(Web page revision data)
::::::::

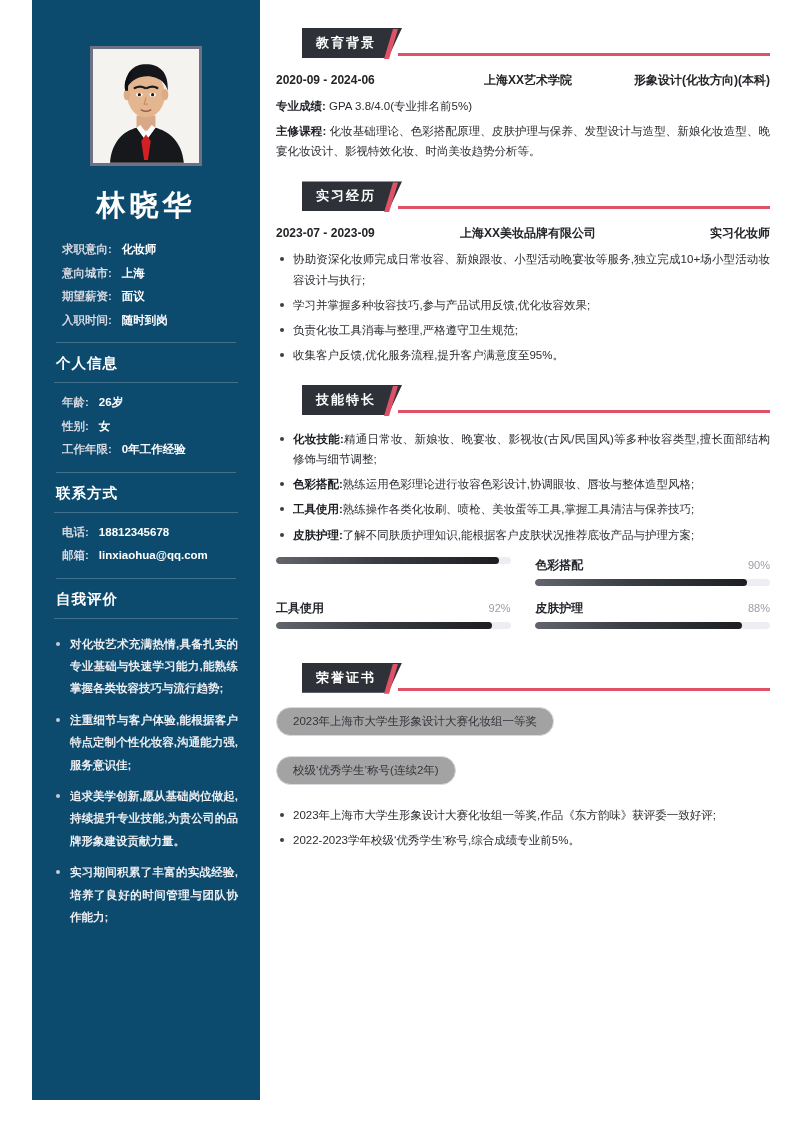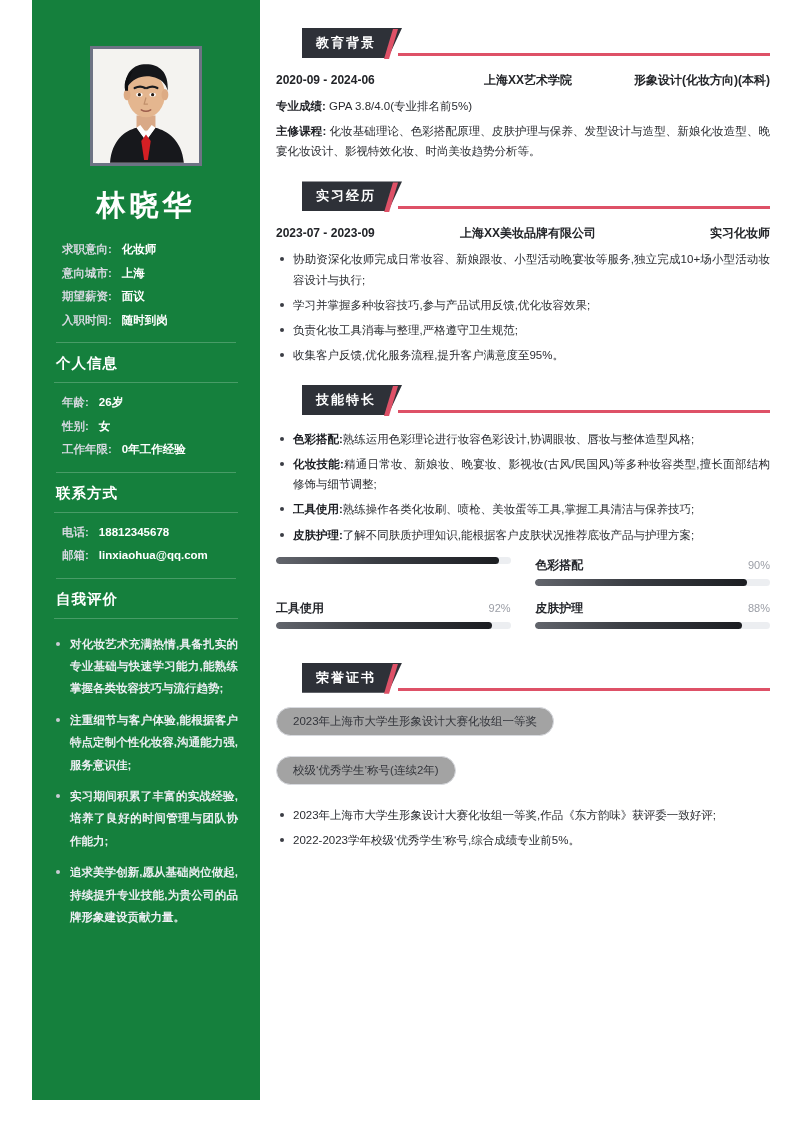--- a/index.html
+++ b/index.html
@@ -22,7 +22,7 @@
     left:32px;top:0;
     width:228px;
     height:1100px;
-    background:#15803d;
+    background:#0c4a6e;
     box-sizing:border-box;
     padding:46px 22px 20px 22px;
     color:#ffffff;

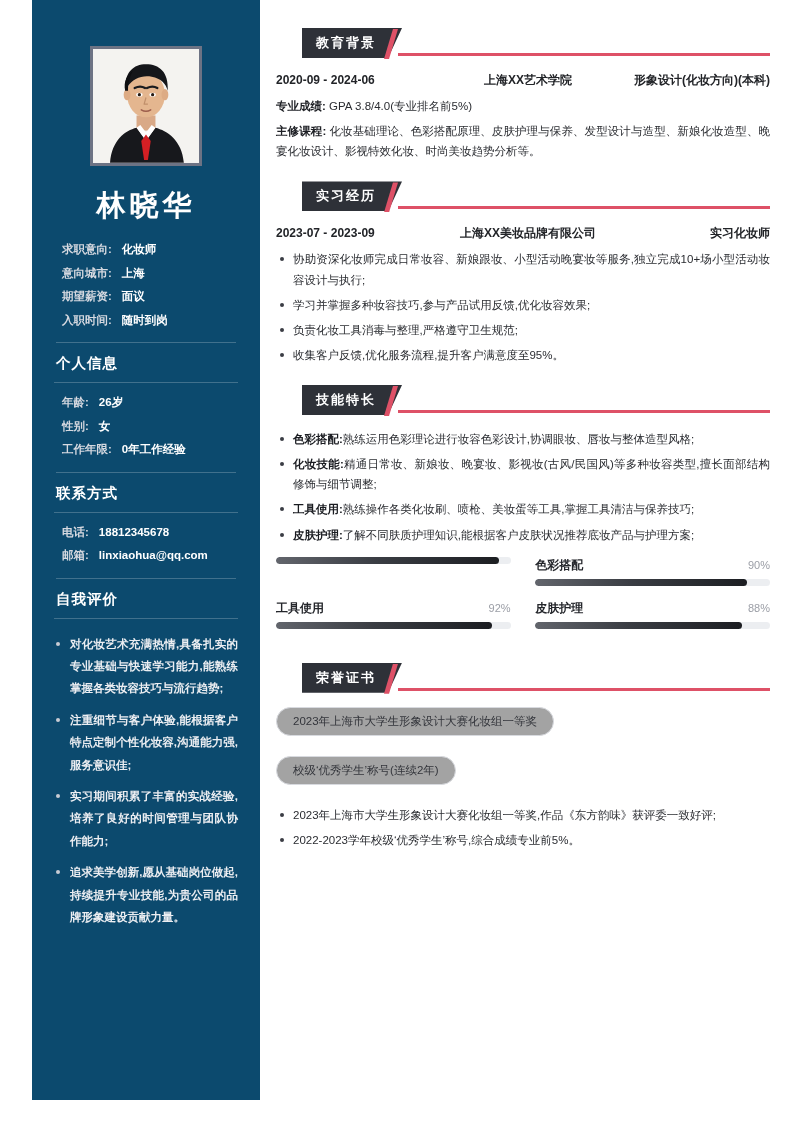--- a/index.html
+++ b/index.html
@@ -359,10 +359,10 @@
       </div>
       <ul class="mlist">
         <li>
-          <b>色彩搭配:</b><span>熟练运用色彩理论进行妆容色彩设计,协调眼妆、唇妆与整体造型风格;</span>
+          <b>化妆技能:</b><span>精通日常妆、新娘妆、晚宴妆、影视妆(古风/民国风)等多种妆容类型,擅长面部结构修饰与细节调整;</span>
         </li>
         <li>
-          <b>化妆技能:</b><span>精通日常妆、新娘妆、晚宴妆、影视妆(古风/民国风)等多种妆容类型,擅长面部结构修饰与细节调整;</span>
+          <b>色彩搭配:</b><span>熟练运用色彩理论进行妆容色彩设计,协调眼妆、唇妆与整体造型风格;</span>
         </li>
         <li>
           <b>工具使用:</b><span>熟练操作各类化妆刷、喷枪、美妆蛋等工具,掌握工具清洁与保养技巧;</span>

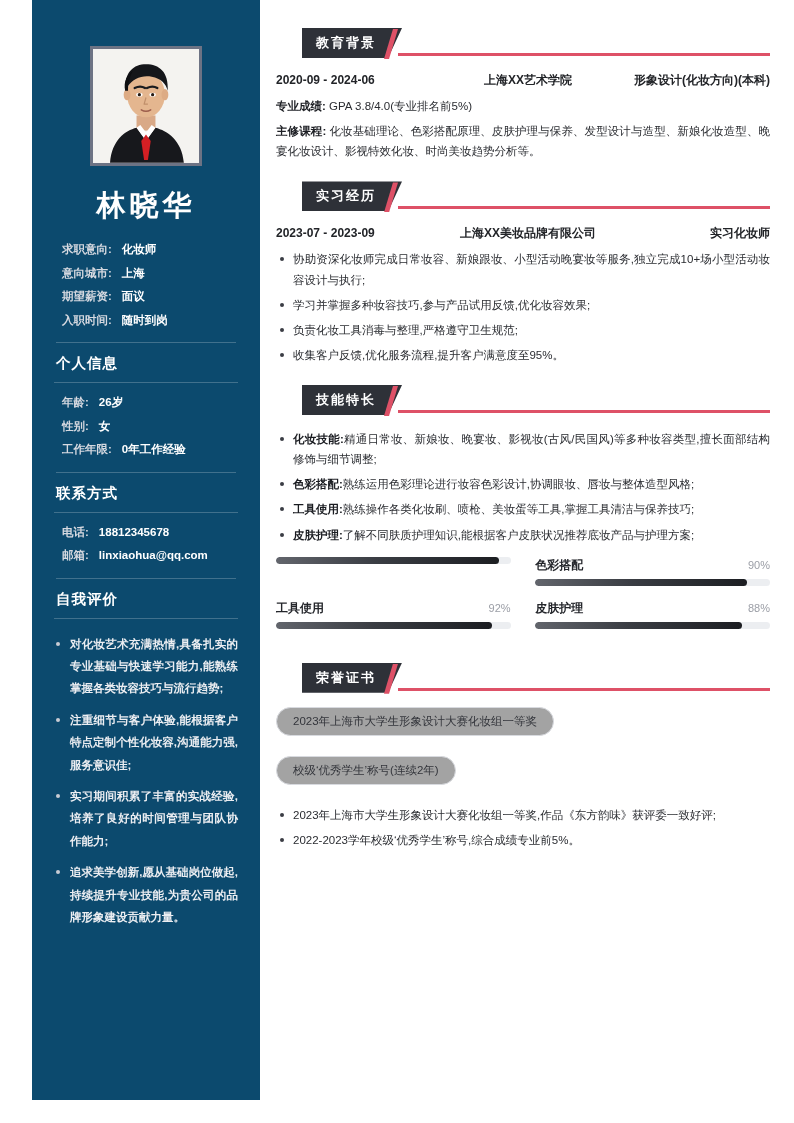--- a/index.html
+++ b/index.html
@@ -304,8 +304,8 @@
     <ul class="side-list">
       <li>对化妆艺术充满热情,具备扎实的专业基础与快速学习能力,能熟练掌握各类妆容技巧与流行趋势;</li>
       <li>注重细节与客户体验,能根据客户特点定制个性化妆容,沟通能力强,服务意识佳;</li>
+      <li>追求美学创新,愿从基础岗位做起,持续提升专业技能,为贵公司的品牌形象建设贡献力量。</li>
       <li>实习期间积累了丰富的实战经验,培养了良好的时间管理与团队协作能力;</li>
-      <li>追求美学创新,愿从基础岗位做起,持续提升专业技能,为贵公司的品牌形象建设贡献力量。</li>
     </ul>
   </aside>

::::::::

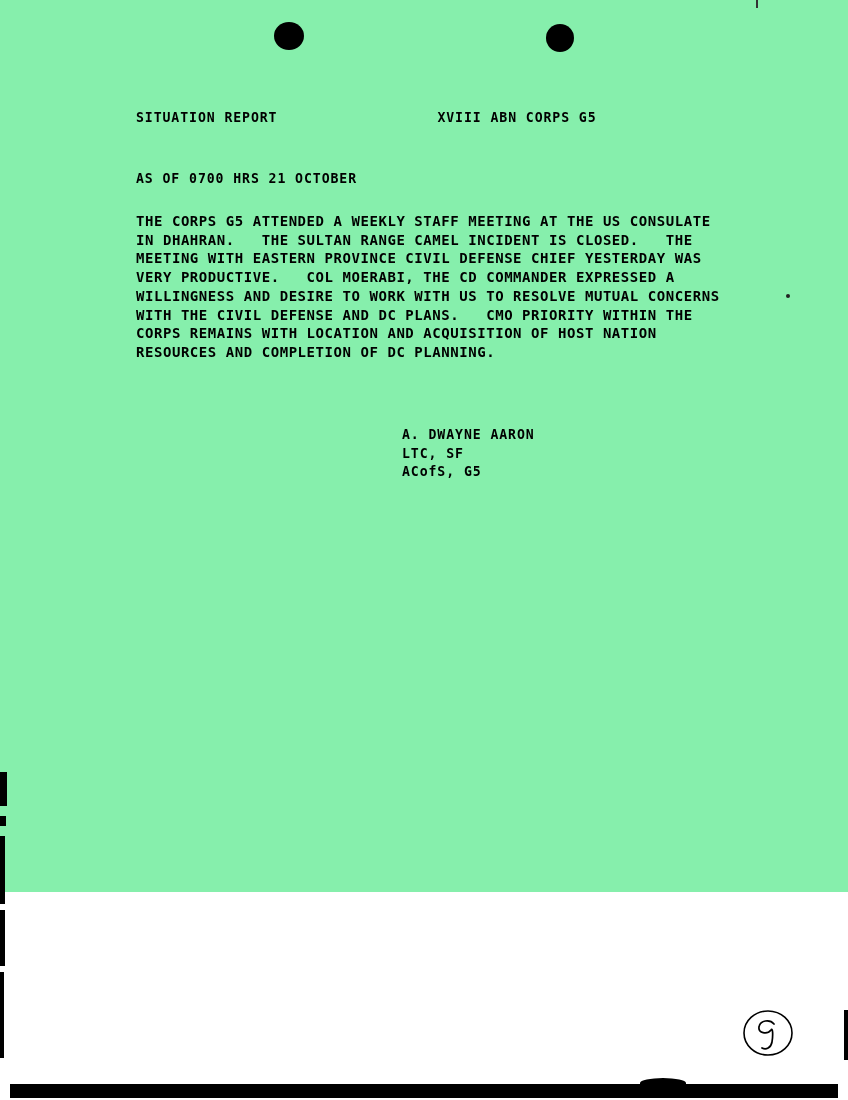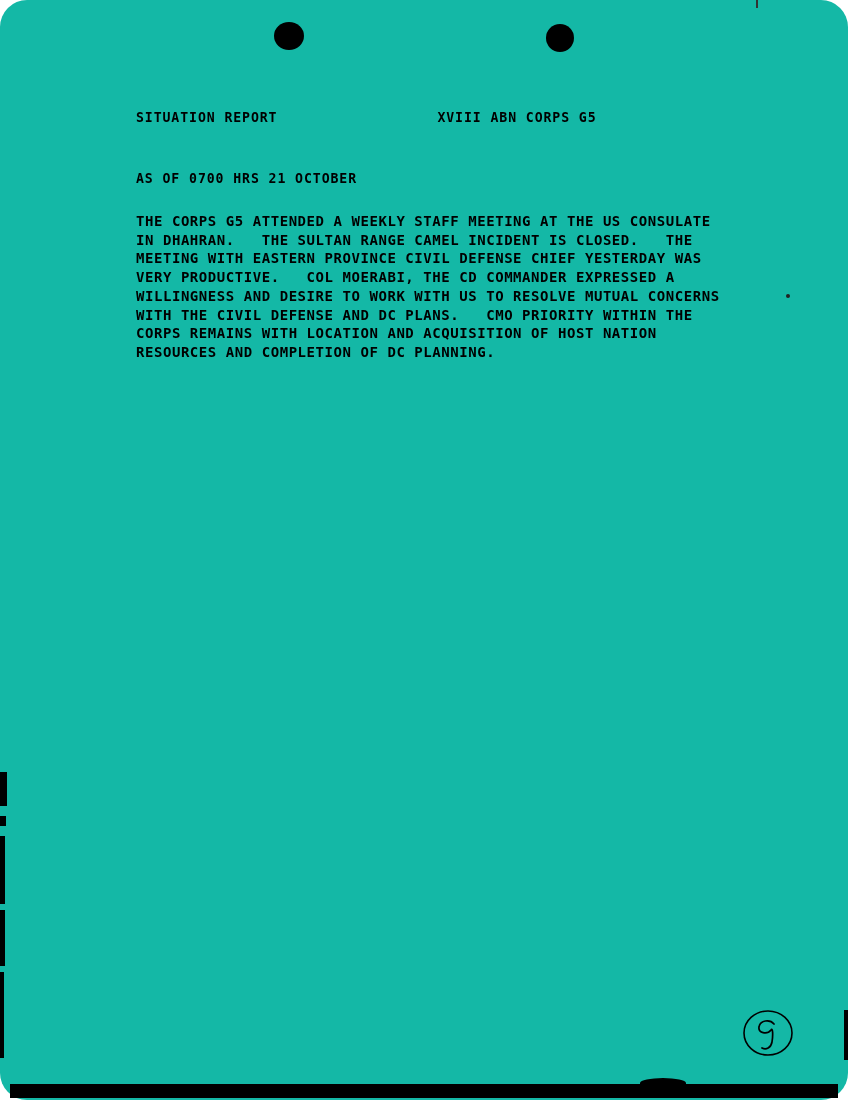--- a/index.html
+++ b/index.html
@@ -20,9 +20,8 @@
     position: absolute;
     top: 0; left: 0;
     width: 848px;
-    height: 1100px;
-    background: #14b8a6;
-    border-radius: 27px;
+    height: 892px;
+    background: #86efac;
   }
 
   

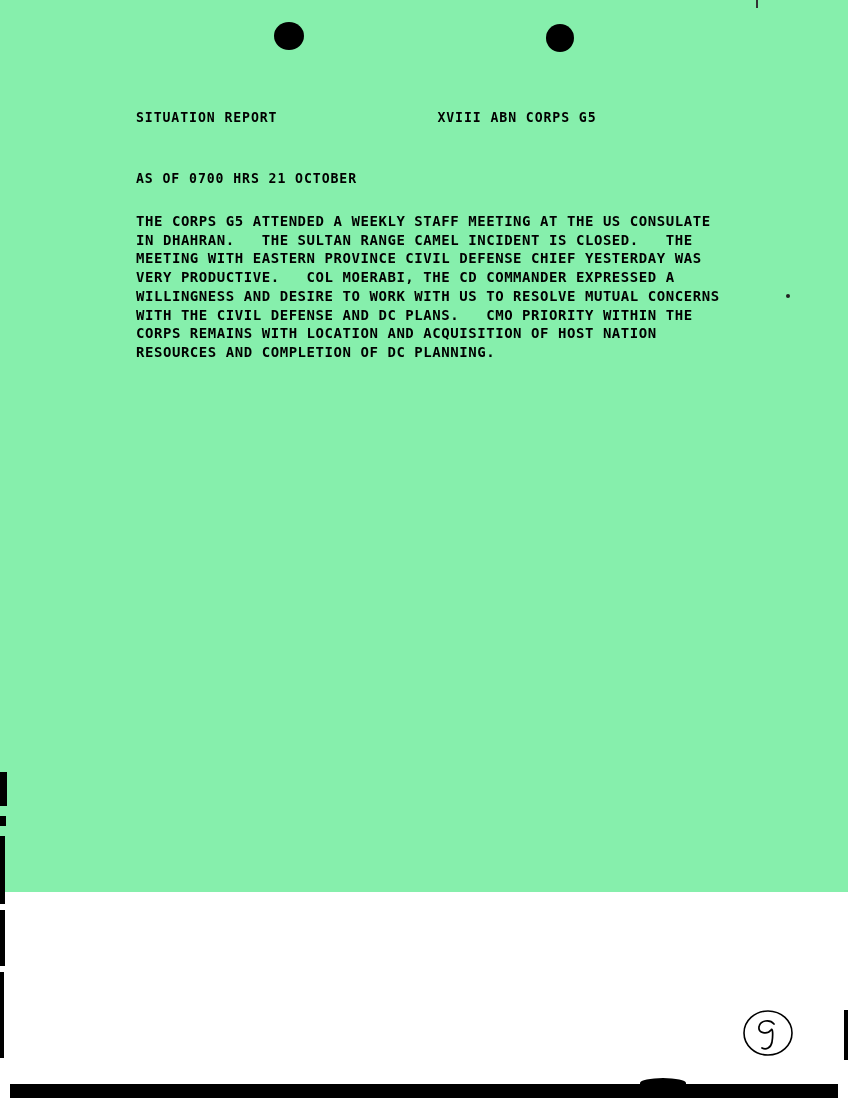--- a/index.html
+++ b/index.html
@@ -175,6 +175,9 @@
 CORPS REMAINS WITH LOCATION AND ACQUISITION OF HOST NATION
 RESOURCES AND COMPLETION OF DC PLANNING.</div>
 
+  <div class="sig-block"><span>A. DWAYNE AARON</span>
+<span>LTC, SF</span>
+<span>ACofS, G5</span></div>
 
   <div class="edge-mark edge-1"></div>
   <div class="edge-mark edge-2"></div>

::::::::

• [How to complete this task]
The answer must be a single number: the count of lines above that contain the word "唇妆与整体造型风格".

• [Response area]
2